It looks like there is an index, separated by STORY TITLE INDEX, so we can clean that out.

From the start of the document, it looks like the titles are wrapped in ~ characters, so we should be able to split the stories, and story titles, quite straightforwardly:

# Get rid of the index
text_doc_ = text_doc.split("STORY TITLE INDEX")[0]

if len(text_doc_) != len(text_doc):
    print("Seems like we removed the index...")

# Split the seperate stories (omit the header section)
stories_ = text_doc_.split("\n~")[1:]

# Now parse into the separate stories
stories = []

for s in stories_:
    # Separate out the title and body
    parts = s.split("~")
    stories.append( (parts[0].strip(), parts[1].strip()) )

# Did we get any?
stories[:3]
Seems like we removed the index...
[("1. The Lion's Share",
  'A lion, a cow, a goat, and a sheep were working together as partners.\nThey managed to kill a stag, and the lion divided their prize into four equal parts.\n"The first part is mine," he said, "because I am the lion. The second part goes to me because I am the strongest. Next, I will take the third part for myself on account of my exceedingly hard work. Finally, if anyone so much as touches the fourth part, they will know my wrath!"\nThat is the lion\'s share: he pretends to share, but he takes it all for himself.'),
 ('2. The Angry Lion',
  'There was once an enraged lion, filled with anger and hatred, hoping to find another lion he could fight with and kill.\nThen, as he was looking down into a well, there it was: a lion had fallen in there. \nIt was just his own reflection in the water, of course, but he saw what he wanted to see.\nThe angry lion, convinced he had found the enemy he was hoping to find, sprang and jumped into the well, and he drowned.\nSo it is that those who are angry often do more harm to themselves than to anyone else.'),
 ('3. The Lion and the Rabbit',
  'A lion found a sleeping rabbit and was about to gobble him up, but all of a sudden the lion then saw a deer passing by.

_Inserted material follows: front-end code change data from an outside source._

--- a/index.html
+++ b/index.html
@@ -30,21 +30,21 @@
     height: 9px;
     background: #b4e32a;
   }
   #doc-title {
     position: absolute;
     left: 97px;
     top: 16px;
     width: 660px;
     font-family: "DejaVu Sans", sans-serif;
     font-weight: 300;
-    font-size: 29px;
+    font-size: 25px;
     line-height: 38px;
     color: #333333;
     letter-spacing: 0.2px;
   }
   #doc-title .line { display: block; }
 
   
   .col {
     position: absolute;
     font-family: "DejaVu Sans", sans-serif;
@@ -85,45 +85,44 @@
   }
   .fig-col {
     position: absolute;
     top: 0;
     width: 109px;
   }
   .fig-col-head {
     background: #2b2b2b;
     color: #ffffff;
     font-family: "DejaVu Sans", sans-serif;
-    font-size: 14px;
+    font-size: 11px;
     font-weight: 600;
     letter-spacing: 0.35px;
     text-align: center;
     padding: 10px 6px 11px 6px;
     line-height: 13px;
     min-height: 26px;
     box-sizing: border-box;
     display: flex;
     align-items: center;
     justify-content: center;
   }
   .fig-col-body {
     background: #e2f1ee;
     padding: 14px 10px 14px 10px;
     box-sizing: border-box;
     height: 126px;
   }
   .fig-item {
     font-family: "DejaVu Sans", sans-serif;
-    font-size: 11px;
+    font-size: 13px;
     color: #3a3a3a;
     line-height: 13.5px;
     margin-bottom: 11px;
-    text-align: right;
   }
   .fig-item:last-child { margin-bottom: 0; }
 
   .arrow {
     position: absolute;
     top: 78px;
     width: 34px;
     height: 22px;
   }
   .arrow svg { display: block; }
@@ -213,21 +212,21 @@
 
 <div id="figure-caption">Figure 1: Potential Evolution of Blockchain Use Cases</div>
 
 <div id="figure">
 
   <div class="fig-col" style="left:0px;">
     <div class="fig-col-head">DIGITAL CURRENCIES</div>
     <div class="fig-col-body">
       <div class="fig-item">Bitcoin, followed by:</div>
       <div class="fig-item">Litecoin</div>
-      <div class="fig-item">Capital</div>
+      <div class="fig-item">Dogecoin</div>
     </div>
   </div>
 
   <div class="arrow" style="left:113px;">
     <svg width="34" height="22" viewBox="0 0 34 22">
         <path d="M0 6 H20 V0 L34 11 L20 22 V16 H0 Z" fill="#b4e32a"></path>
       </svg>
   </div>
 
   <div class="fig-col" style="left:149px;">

The lion abandoned the rabbit, and he started to chase the deer.\nAwakened by the ruckus, the rabbit ran off.\nThe lion, meanwhile, chased the deer a long time but didn\'t catch her, so he returned to the rabbit.\nWhen he discovered the rabbit had also escaped, the lion said, "By Hercules, I got what I deserved: I cast aside food I already had in my paws, preferring to chase an uncertain hope instead."')]

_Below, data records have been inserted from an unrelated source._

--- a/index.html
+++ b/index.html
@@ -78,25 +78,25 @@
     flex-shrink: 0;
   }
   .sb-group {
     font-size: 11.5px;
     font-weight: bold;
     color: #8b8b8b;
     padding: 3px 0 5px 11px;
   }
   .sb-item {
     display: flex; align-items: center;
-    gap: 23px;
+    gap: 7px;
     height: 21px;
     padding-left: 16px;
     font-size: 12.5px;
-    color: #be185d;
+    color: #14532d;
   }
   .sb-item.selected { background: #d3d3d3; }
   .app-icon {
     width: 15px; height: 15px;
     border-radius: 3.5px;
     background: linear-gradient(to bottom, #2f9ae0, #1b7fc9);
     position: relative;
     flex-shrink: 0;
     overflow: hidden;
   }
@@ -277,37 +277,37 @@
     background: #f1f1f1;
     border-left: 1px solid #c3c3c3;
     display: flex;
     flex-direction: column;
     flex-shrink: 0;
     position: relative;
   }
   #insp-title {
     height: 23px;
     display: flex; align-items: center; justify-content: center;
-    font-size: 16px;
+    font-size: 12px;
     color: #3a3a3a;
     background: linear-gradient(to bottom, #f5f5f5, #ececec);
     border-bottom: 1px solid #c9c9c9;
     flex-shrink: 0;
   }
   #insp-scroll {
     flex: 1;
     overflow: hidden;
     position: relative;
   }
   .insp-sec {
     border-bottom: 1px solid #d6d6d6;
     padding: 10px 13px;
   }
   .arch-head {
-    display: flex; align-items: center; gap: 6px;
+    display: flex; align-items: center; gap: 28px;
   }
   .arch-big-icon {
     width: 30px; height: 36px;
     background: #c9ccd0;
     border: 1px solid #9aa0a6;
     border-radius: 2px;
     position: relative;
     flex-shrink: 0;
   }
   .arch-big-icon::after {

Scraping all the Text Flavoured Books#

Let’s see how consistent the text fomrat is by trying to scrape the other books using the same script:

def tiny_text_scrape(book, url):
    """Scrape stories from text version of a Tiny Tales book."""
    text_doc = requests.get(url).text
    
    # Keep track of chunk cleaning progress...
    prev_len = len(text_doc)
    
    # Get rid of the index
    text_doc_ = text_doc.split("STORY TITLE INDEX")[0]
    if len(text_doc_) != prev_len:
        print(f"Seems like we removed the index for {book}...")

    # Get rid of "LIST OF" section
    prev_len = len(text_doc_)
    text_doc_ = text_doc_.split("LIST OF ")[0]
    if len(text_doc_) != prev_len:
        print(f"Seems like we removed a list of something for {book}...")

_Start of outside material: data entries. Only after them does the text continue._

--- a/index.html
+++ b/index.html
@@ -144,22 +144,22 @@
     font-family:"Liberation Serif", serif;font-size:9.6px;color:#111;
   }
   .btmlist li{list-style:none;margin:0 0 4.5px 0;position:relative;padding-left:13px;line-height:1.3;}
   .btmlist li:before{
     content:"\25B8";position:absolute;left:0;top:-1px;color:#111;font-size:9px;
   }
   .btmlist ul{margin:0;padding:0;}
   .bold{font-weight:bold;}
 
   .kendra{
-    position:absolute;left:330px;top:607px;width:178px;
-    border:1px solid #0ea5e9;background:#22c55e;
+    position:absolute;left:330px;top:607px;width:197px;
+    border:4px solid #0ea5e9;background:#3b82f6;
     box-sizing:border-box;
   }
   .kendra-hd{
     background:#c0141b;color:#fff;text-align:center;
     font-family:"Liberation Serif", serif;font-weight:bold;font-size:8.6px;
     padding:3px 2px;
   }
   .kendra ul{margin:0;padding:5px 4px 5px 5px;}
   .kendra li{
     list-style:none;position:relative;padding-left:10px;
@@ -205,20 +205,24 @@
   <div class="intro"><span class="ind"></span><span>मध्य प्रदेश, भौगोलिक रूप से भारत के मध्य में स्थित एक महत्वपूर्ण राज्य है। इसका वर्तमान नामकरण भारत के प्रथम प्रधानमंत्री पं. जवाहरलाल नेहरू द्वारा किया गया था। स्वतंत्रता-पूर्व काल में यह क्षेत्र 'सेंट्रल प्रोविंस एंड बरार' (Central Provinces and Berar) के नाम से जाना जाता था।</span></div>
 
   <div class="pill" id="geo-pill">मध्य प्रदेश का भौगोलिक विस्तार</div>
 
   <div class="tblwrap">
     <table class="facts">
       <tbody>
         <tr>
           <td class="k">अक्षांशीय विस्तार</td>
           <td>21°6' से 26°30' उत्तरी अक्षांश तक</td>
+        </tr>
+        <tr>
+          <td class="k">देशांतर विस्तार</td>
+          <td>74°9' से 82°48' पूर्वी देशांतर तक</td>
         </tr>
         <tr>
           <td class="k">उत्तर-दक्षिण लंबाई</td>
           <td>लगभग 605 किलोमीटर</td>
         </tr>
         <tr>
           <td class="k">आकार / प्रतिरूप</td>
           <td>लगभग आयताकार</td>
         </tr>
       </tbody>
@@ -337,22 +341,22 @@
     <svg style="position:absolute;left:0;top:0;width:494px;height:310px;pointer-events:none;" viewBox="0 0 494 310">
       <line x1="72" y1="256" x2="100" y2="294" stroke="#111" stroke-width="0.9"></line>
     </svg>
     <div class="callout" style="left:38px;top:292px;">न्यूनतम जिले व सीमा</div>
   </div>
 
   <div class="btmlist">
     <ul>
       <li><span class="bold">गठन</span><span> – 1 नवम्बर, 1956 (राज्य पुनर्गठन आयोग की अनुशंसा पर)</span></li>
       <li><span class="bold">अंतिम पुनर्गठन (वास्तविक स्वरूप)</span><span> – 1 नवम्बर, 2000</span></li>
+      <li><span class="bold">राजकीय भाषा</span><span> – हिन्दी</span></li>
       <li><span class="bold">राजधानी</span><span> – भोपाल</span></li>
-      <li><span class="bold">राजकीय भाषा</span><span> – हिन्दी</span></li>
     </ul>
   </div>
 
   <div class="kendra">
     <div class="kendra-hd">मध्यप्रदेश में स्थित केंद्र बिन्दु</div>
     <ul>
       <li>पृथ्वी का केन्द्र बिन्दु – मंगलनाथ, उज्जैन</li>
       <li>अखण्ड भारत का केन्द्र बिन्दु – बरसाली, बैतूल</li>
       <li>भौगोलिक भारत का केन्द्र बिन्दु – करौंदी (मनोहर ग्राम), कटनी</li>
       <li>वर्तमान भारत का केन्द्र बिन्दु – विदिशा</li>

    # Split the seperate stories (omit the header section)
    stories_ = text_doc_.split("\n~")[1:]

    # Now parse into the separate stories
    stories = []

    for s in stories_:
        # Separate out the title and body
        parts = s.split("~")
        stories.append( (parts[0].strip(), parts[1].strip()) )
        
    if stories:
        print(f"Found {len(stories)} tales in {book}")
    else:
        print(f"No stories found for {book}")
    
    return stories

for book in text_urls:
    _ = tiny_text_scrape(book, text_urls[book])
Seems like we removed the index for Aesop...
Found 200 tales in Aesop
Seems like we removed the index for Anansi...
Found 200 tales in Anansi
Seems like we removed the index for India...
Found 200 tales in India
Seems like we removed a list of something for Mahabharata...
Found 200 tales in Mahabharata
Seems like we removed the index for Nasruddin...
Found 200 tales in Nasruddin
Seems like we removed the index for Ramayana...
Found 200 tales in Ramayana
Seems like we removed the index for Sufis...
Found 200 tales in Sufis

Checking the Mahabharata, we see that rather than the STORY TITLE INDEX at the end of the book, the endnotes begin with a LIST OF CHARACTERS AND GLOSSARY which we can retrospectively add to our earlier script.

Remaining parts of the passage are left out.